§ **Exercise details**
The response should be an exact copy of the records, with the pictures removed.

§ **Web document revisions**
⁂
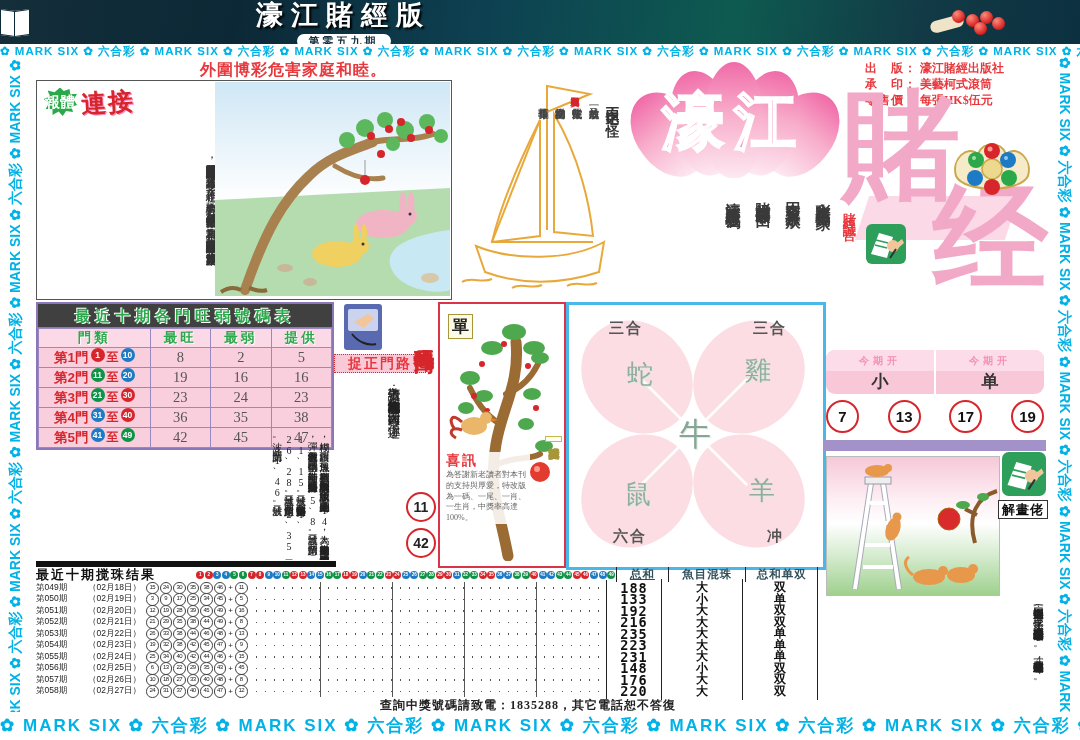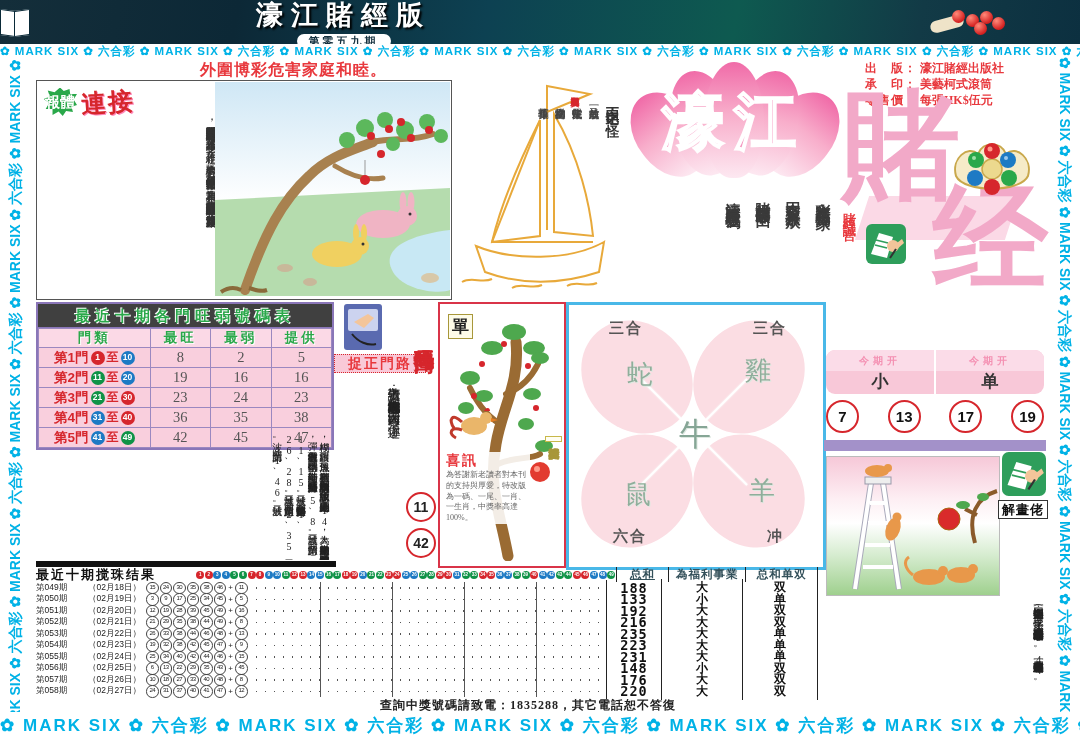--- a/index.html
+++ b/index.html
@@ -38,21 +38,21 @@
   #strip-bottom{top:712px;height:28px;font-size:17px;line-height:28px;letter-spacing:2px;}
   .v-strip{top:57px;width:30px;height:655px;background:#fff;overflow:hidden;}
   #strip-left{left:0;}  #strip-right{left:1050px;}
   .v-inner{position:absolute;width:700px;height:30px;line-height:30px;font-weight:bold;font-size:14px;
     color:#00b2e6;white-space:nowrap;transform-origin:0 0;}
   #strip-left .v-inner{transform:rotate(-90deg) translateX(-700px);}
   #strip-right .v-inner{transform:rotate(90deg) translateY(-30px);}
 
   
   #headline{left:200px;top:60px;width:300px;font-size:16px;font-weight:bold;color:#e8383d;letter-spacing:1px;}
-  #comic{left:36px;top:80px;width:414px;height:218px;border:1px solid #555;background:#fff;}
+  #comic{left:36px;top:80px;width:414px;height:218px;border:1px solid #555;background:#fff;text-align:center;}
   .comic-badge{position:absolute;left:6px;top:5px;display:flex;align-items:center;z-index:3;}
   .star{width:34px;height:30px;background:#2aa84a;color:#fff;font-weight:bold;font-size:15px;
     display:flex;align-items:center;justify-content:center;
     clip-path:polygon(50% 0,61% 12%,78% 5%,80% 22%,100% 22%,90% 40%,100% 58%,84% 64%,88% 82%,68% 78%,58% 95%,46% 80%,28% 92%,28% 72%,8% 72%,18% 52%,2% 38%,20% 30%,14% 10%,34% 16%);}
   .badge-red{color:#d6262c;font-weight:bold;font-size:25px;font-family:"Liberation Serif",serif;
     letter-spacing:2px;transform:rotate(-4deg);margin-left:4px;text-shadow:1px 1px 0 #f8b;}
   .v-text{writing-mode:vertical-rl;text-orientation:upright;color:#333;
     font-family:"Liberation Serif",serif;overflow:hidden;}
   #essay{left:8px;top:36px;width:176px;height:176px;font-size:12.5px;line-height:1.55;position:absolute;}
   #comic-illus{position:absolute;right:1px;top:1px;}
@@ -81,21 +81,21 @@
   #write-icon-1{left:866px;top:224px;}
 
   
   #hot-table{left:36px;top:302px;width:294px;border:2px solid #8a76b8;background:#f9cfdd;}
   #hot-title{background:#404040;text-align:center;font-weight:bold;font-size:15px;letter-spacing:5px;
     color:#2aa84a;line-height:23px;text-shadow:1px 1px 0 #fff,-1px -1px 0 #fff;border-bottom:1px solid #8a76b8;}
   #hot-table table{border-collapse:collapse;width:100%;}
   #hot-table th,#hot-table td{border:1px solid #9b88c0;text-align:center;padding:0;}
   #hot-table th{color:#2aa84a;font-size:13.5px;letter-spacing:3px;background:#fbd9e6;line-height:18px;text-shadow:1px 1px 0 #fff;}
   #hot-table td{font-family:"Liberation Serif",serif;font-size:14.5px;color:#555;line-height:19px;}
-  .door-cell{display:flex;align-items:center;justify-content:center;gap:2px;}
+  .door-cell{display:flex;align-items:flex-start;justify-content:center;gap:2px;}
   .door-name{color:#d6262c;font-weight:bold;font-size:13.5px;font-family:"Liberation Sans",sans-serif;}
   .zhi{color:#d6262c;font-weight:bold;font-size:12px;}
   .ball{display:inline-flex;align-items:center;justify-content:center;border-radius:50%;color:#fff;font-weight:bold;
     font-family:"Liberation Sans",sans-serif;}
   .ball.sm{width:14px;height:14px;font-size:8.5px;}
 
   #analysis{left:38px;top:434px;width:292px;height:126px;writing-mode:vertical-rl;text-orientation:upright;
     font-family:"Liberation Serif",serif;font-size:10px;line-height:1.18;color:#222;overflow:hidden;}
   #black-bar{left:36px;top:561px;width:300px;height:6px;background:#111;}
 
@@ -613,21 +613,21 @@
           <div class="mini-ball" style="background: rgb(29, 122, 196);">42</div>
           <div class="mini-ball" style="background: rgb(15, 147, 71);">43</div>
           <div class="mini-ball" style="background: rgb(15, 147, 71);">44</div>
           <div class="mini-ball" style="background: rgb(214, 38, 44);">45</div>
           <div class="mini-ball" style="background: rgb(214, 38, 44);">46</div>
           <div class="mini-ball" style="background: rgb(29, 122, 196);">47</div>
           <div class="mini-ball" style="background: rgb(29, 122, 196);">48</div>
           <div class="mini-ball" style="background: rgb(15, 147, 71);">49</div>
         </div>
       <div class="sum-h" style="width:54px;border-left:1.5px solid #222;text-decoration:underline;">总和</div>
-      <div class="sum-h" style="width:80px;border-left:1.5px solid #222;">為福利事業</div>
+      <div class="sum-h" style="width:80px;border-left:1.5px solid #222;">魚目混珠</div>
       <div class="sum-h" style="width:74px;border-left:1.5px solid #222;border-right:1.5px solid #222;">总和单双</div>
     </div>
     <div id="res-rows">
         <div class="res-row">
           <span class="r-issue">第049期</span>
           <span class="r-date">（02月18日）</span>
           <span class="r-balls">
             <span class="c-num">15</span>
             <span class="c-num">24</span>
             <span class="c-num">30</span>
⁂
§ **Answer to the exercise**
--- a/index.html
+++ b/index.html
@@ -38,21 +38,21 @@
   #strip-bottom{top:712px;height:28px;font-size:17px;line-height:28px;letter-spacing:2px;}
   .v-strip{top:57px;width:30px;height:655px;background:#fff;overflow:hidden;}
   #strip-left{left:0;}  #strip-right{left:1050px;}
   .v-inner{position:absolute;width:700px;height:30px;line-height:30px;font-weight:bold;font-size:14px;
     color:#00b2e6;white-space:nowrap;transform-origin:0 0;}
   #strip-left .v-inner{transform:rotate(-90deg) translateX(-700px);}
   #strip-right .v-inner{transform:rotate(90deg) translateY(-30px);}
 
   
   #headline{left:200px;top:60px;width:300px;font-size:16px;font-weight:bold;color:#e8383d;letter-spacing:1px;}
-  #comic{left:36px;top:80px;width:414px;height:218px;border:1px solid #555;background:#fff;}
+  #comic{left:36px;top:80px;width:414px;height:218px;border:1px solid #555;background:#fff;text-align:center;}
   .comic-badge{position:absolute;left:6px;top:5px;display:flex;align-items:center;z-index:3;}
   .star{width:34px;height:30px;background:#2aa84a;color:#fff;font-weight:bold;font-size:15px;
     display:flex;align-items:center;justify-content:center;
     clip-path:polygon(50% 0,61% 12%,78% 5%,80% 22%,100% 22%,90% 40%,100% 58%,84% 64%,88% 82%,68% 78%,58% 95%,46% 80%,28% 92%,28% 72%,8% 72%,18% 52%,2% 38%,20% 30%,14% 10%,34% 16%);}
   .badge-red{color:#d6262c;font-weight:bold;font-size:25px;font-family:"Liberation Serif",serif;
     letter-spacing:2px;transform:rotate(-4deg);margin-left:4px;text-shadow:1px 1px 0 #f8b;}
   .v-text{writing-mode:vertical-rl;text-orientation:upright;color:#333;
     font-family:"Liberation Serif",serif;overflow:hidden;}
   #essay{left:8px;top:36px;width:176px;height:176px;font-size:12.5px;line-height:1.55;position:absolute;}
   #comic-illus{position:absolute;right:1px;top:1px;}
@@ -81,21 +81,21 @@
   #write-icon-1{left:866px;top:224px;}
 
   
   #hot-table{left:36px;top:302px;width:294px;border:2px solid #8a76b8;background:#f9cfdd;}
   #hot-title{background:#404040;text-align:center;font-weight:bold;font-size:15px;letter-spacing:5px;
     color:#2aa84a;line-height:23px;text-shadow:1px 1px 0 #fff,-1px -1px 0 #fff;border-bottom:1px solid #8a76b8;}
   #hot-table table{border-collapse:collapse;width:100%;}
   #hot-table th,#hot-table td{border:1px solid #9b88c0;text-align:center;padding:0;}
   #hot-table th{color:#2aa84a;font-size:13.5px;letter-spacing:3px;background:#fbd9e6;line-height:18px;text-shadow:1px 1px 0 #fff;}
   #hot-table td{font-family:"Liberation Serif",serif;font-size:14.5px;color:#555;line-height:19px;}
-  .door-cell{display:flex;align-items:center;justify-content:center;gap:2px;}
+  .door-cell{display:flex;align-items:flex-start;justify-content:center;gap:2px;}
   .door-name{color:#d6262c;font-weight:bold;font-size:13.5px;font-family:"Liberation Sans",sans-serif;}
   .zhi{color:#d6262c;font-weight:bold;font-size:12px;}
   .ball{display:inline-flex;align-items:center;justify-content:center;border-radius:50%;color:#fff;font-weight:bold;
     font-family:"Liberation Sans",sans-serif;}
   .ball.sm{width:14px;height:14px;font-size:8.5px;}
 
   #analysis{left:38px;top:434px;width:292px;height:126px;writing-mode:vertical-rl;text-orientation:upright;
     font-family:"Liberation Serif",serif;font-size:10px;line-height:1.18;color:#222;overflow:hidden;}
   #black-bar{left:36px;top:561px;width:300px;height:6px;background:#111;}
 
@@ -613,21 +613,21 @@
           <div class="mini-ball" style="background: rgb(29, 122, 196);">42</div>
           <div class="mini-ball" style="background: rgb(15, 147, 71);">43</div>
           <div class="mini-ball" style="background: rgb(15, 147, 71);">44</div>
           <div class="mini-ball" style="background: rgb(214, 38, 44);">45</div>
           <div class="mini-ball" style="background: rgb(214, 38, 44);">46</div>
           <div class="mini-ball" style="background: rgb(29, 122, 196);">47</div>
           <div class="mini-ball" style="background: rgb(29, 122, 196);">48</div>
           <div class="mini-ball" style="background: rgb(15, 147, 71);">49</div>
         </div>
       <div class="sum-h" style="width:54px;border-left:1.5px solid #222;text-decoration:underline;">总和</div>
-      <div class="sum-h" style="width:80px;border-left:1.5px solid #222;">為福利事業</div>
+      <div class="sum-h" style="width:80px;border-left:1.5px solid #222;">魚目混珠</div>
       <div class="sum-h" style="width:74px;border-left:1.5px solid #222;border-right:1.5px solid #222;">总和单双</div>
     </div>
     <div id="res-rows">
         <div class="res-row">
           <span class="r-issue">第049期</span>
           <span class="r-date">（02月18日）</span>
           <span class="r-balls">
             <span class="c-num">15</span>
             <span class="c-num">24</span>
             <span class="c-num">30</span>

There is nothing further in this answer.